>>>>
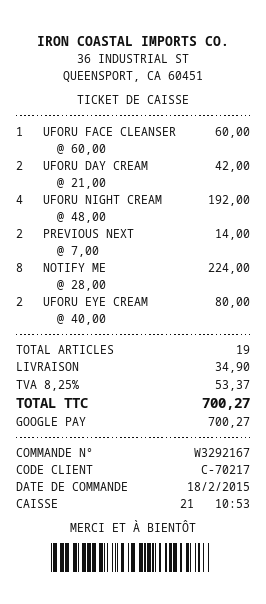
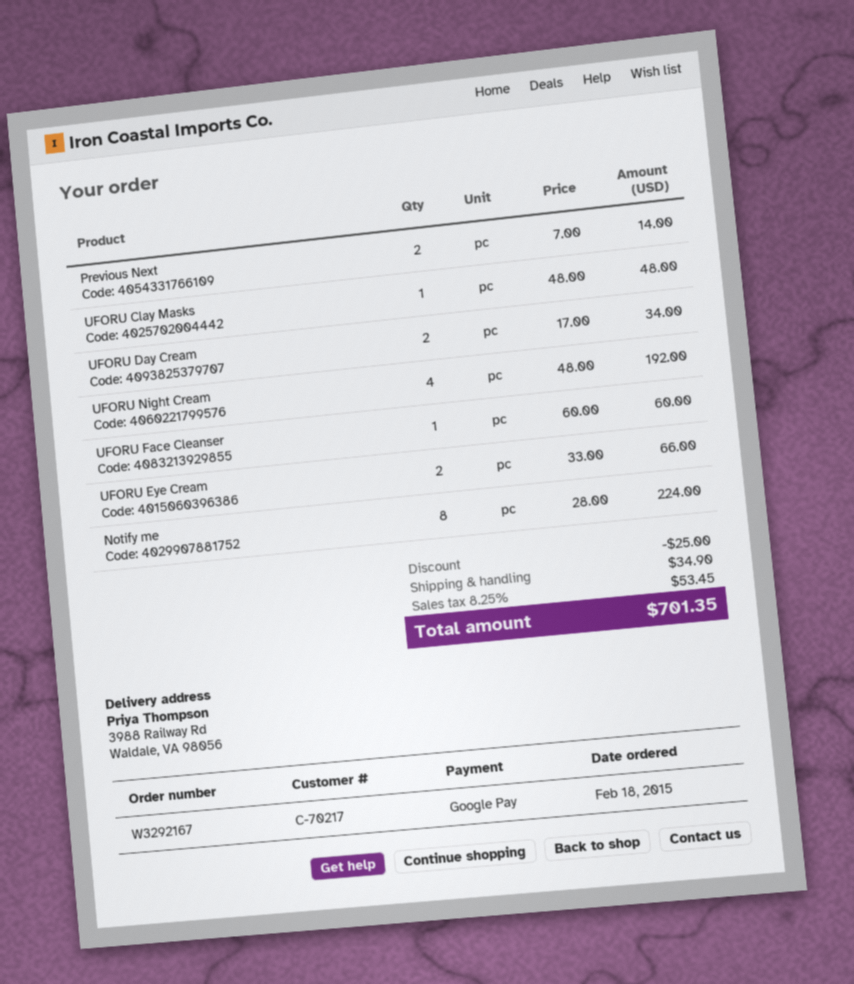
UFORU DAY CREAM: 2 x 21.00 = 42.00 -> 2 x 17.00 = 34.00
UFORU EYE CREAM: 2 x 40.00 = 80.00 -> 2 x 33.00 = 66.00
UFORU Clay Masks: none -> 1 x 48.00 = 48.00
discount: none -> 25.00
tax: 8.25% = 53.37 -> 8.25% = 53.45
total: 700.27 -> 701.35

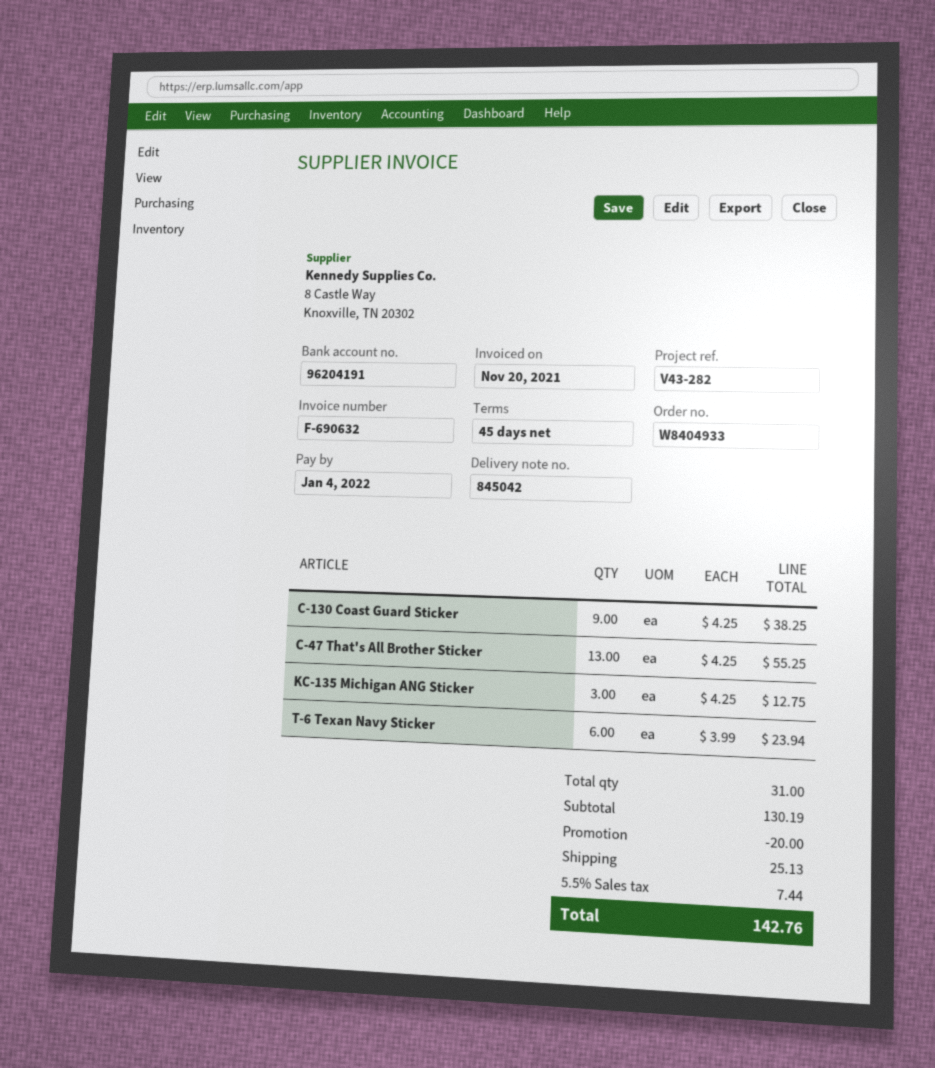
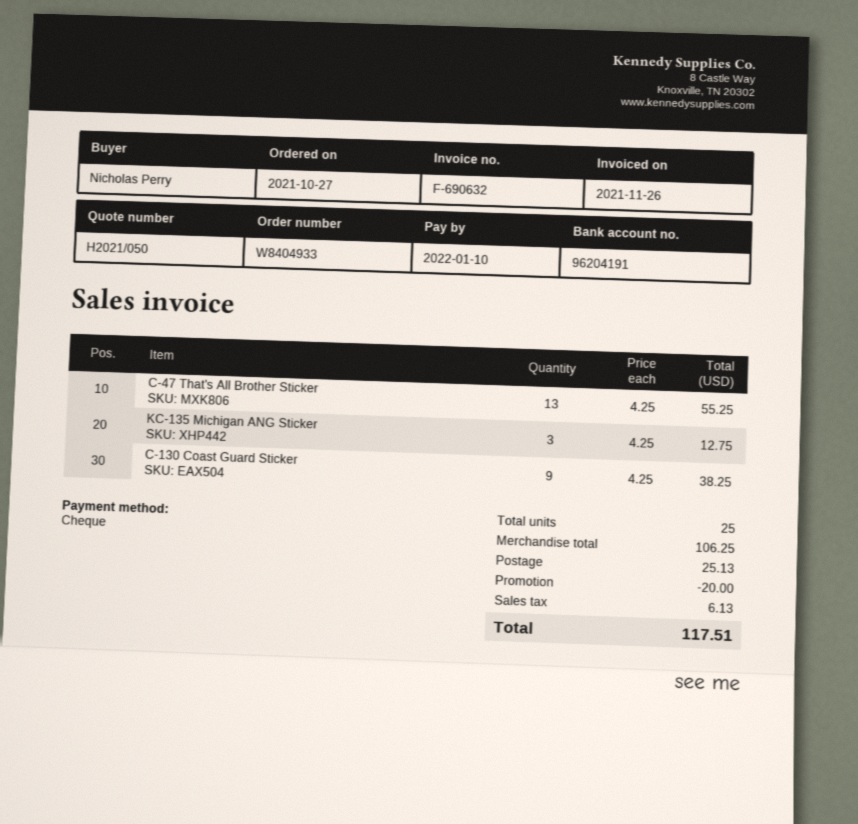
invoice date: 2021-11-20 -> 2021-11-26
due date: 2022-01-04 -> 2022-01-10
T-6 Texan Navy Sticker: 6 x 3.99 = 23.94 -> none
total quantity: 31 -> 25
subtotal: 130.19 -> 106.25
tax: 7.44 -> 6.13
total: 142.76 -> 117.51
<<<<
*Exercise prompt*: Without the pictures, return all the entries above exactly as they stand.

*Answer for the task*:
UFORU DAY CREAM: 2 x 21.00 = 42.00 -> 2 x 17.00 = 34.00
UFORU EYE CREAM: 2 x 40.00 = 80.00 -> 2 x 33.00 = 66.00
UFORU Clay Masks: none -> 1 x 48.00 = 48.00
discount: none -> 25.00
tax: 8.25% = 53.37 -> 8.25% = 53.45
total: 700.27 -> 701.35

invoice date: 2021-11-20 -> 2021-11-26
due date: 2022-01-04 -> 2022-01-10
T-6 Texan Navy Sticker: 6 x 3.99 = 23.94 -> none
total quantity: 31 -> 25
subtotal: 130.19 -> 106.25
tax: 7.44 -> 6.13
total: 142.76 -> 117.51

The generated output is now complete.